A previous version of the headline on this article incorrectly said sexual assault reports numbered nearly 14,000. They numbered nearly 15,000. The headline has been corrected.

The Education Department found that reports of sexual assaults at elementary, middle and high schools increased sharply between 2015 and 2018, a finding advocates say underscores the need for more schools to be prepared to handle reports of sexual violence.

The finding was drawn from the Civil Rights Data Collection, a compilation of data drawn from surveys of every public school, charter school and juvenile justice facility in the nation. It was published by the department Thursday. The collection contains in-depth information about schools, including their demographics, the access students have to advanced coursework and the number of times students were arrested on school grounds. It is intended to help the department enforce civil rights law and has been a critical tool for advocates who seek to ensure schools are treating every child — regardless of race, gender or disability — fairly.

The Education Department found that reports of sexual violence at schools rose from about 9,600 in the 2015-2016 school year to nearly 15,000 in the 2017-2018 school year. That’s an increase of more than 50 percent.

“We hear all too often about innocent children being sexually assaulted by an adult at school. That should never happen. No parent should have to think twice about their child’s safety while on school grounds,” Education Secretary Betsy DeVos said in an issue brief that was published alongside the report.

The discourse around sexual assault has typically revolved around college campuses, where surveys found that up to one in five women experience sexual violence. Under President Barack Obama, the Education Department stepped up enforcement of civil rights laws that required colleges and universities to investigate claims of sexual assault.

But it has gotten far less attention in the K-12 setting, where administrators are far more likely to be unprepared or unaware of their obligations under federal law when it comes to handling allegations of sexual assault. Unlike colleges, where students often get training or information about where to go to report a sexual assault, grade school students might not know who to tell.

Shiwali Patel, director of justice for student survivors and senior counsel at the National Women’s Law Center, said the data probably represents an undercount of the sexual violence students have experienced. She has represented female students who were accused of lying and suspended from school for reporting assaults. In one case, a student who reported that she had been assaulted was pressured into recanting and then punished.

“There is so much more that needs to be done in the K-12 space to increase awareness around Title IX and sex discrimination and sexual harassment,” Patel said.

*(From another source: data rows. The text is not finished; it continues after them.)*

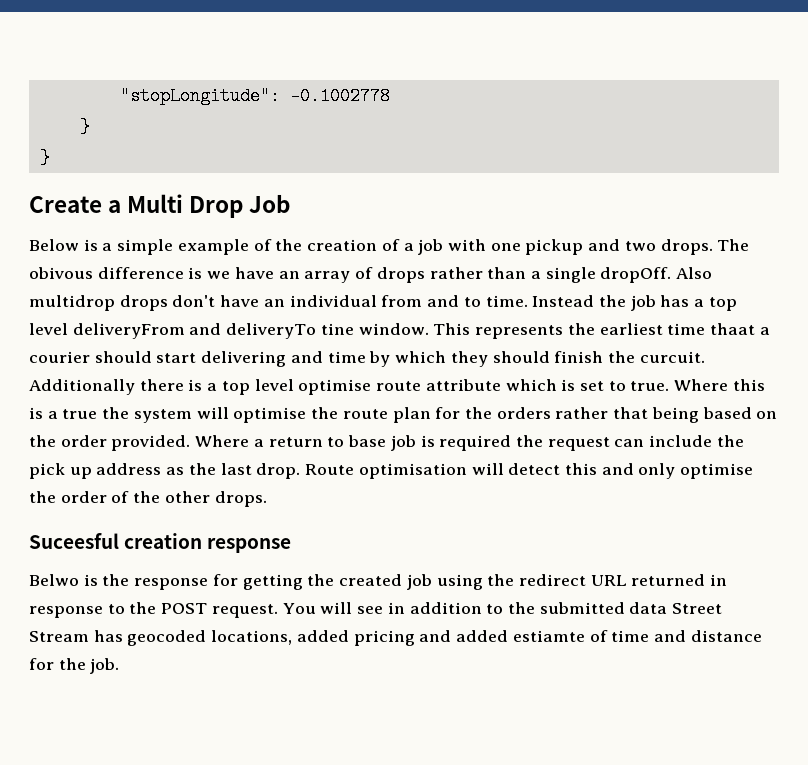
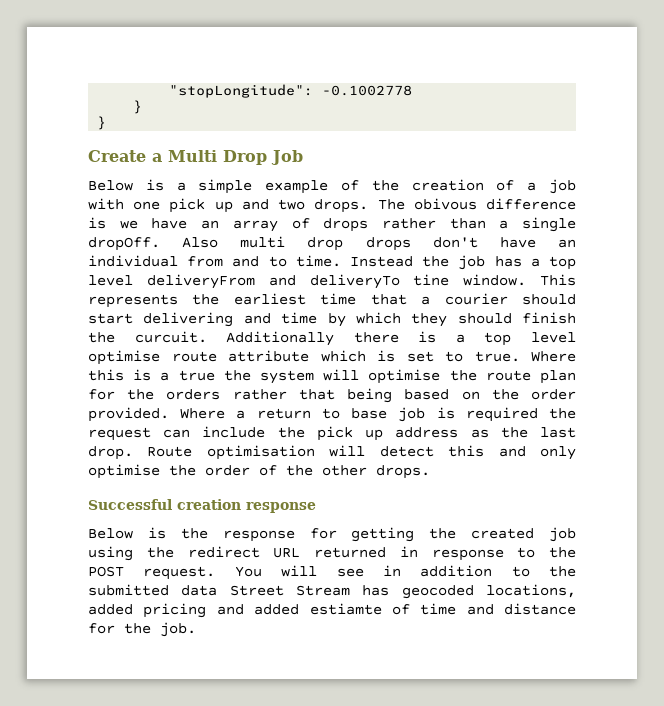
- Below is a simple example of the creation of a job with one pickup and two drops.
+ Below is a simple example of the creation of a job with one pick up and two drops.
- Also multidrop drops don't have an individual from and to time.
+ Also multi drop drops don't have an individual from and to time.
- This represents the earliest time thaat a courier should start delivering and time by which they should finish the curcuit.
+ This represents the earliest time that a courier should start delivering and time by which they should finish the curcuit.
- Suceesful creation response
+ Successful creation response
- Belwo is the response for getting the created job using the redirect URL returned in response to the POST request.
+ Below is the response for getting the created job using the redirect URL returned in response to the POST request.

Patel said the uptick in reports could be due to better awareness around sexual assault and a movement that emboldened survivors of sexual assault to speak up. The 2017-2018 school year began just as the #MeToo movement was beginning to pick up steam — and it may have made some students more comfortable in coming forward.

The data released Thursday contained another stark finding about seclusion and restraint — practices that have historically been underreported by school districts. Seclusion is a practice that often involves segregating a disruptive student into a room or an enclosed space alone — which critics say can exacerbate whatever is driving the outburst and take them away from their education. Restraints can refer to the use of handcuffs or other equipment, or grabbing a student and holding them down.

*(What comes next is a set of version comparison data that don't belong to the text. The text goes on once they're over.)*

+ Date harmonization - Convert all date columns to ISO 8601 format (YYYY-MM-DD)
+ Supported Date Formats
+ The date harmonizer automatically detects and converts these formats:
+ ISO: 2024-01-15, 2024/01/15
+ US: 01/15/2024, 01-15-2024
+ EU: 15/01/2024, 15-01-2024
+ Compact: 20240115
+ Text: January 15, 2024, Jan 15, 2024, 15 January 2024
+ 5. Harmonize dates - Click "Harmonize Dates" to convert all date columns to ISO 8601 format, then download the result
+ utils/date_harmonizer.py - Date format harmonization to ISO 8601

The data showed that special education students, who represent about 13 percent of the entire school population, accounted for 80 percent of reports of seclusion and restraint.

Advocates for students with disabilities say seclusion and restraints become necessary when staff are not trained on how to de-escalate a child’s behavior.

“It’s almost the inevitable outcome in the failure to provide the supports children with disabilities need,” said Diane Smith Howard, the managing attorney for criminal and juvenile justice for the National Disability Rights Network. She said situations that end with a child being restrained often begin as something small, like a child refusing to put on shoes, and escalate from there.

A number of high-profile cases have highlighted the danger. In September of 2018, a school police officer handcuffed a boy with autism and left him on the ground for 40 minutes, according to footage that surfaced because of a lawsuit. In Michigan this year, a teenager died after being held down by staff at a residential treatment facility, resulting in criminal charges.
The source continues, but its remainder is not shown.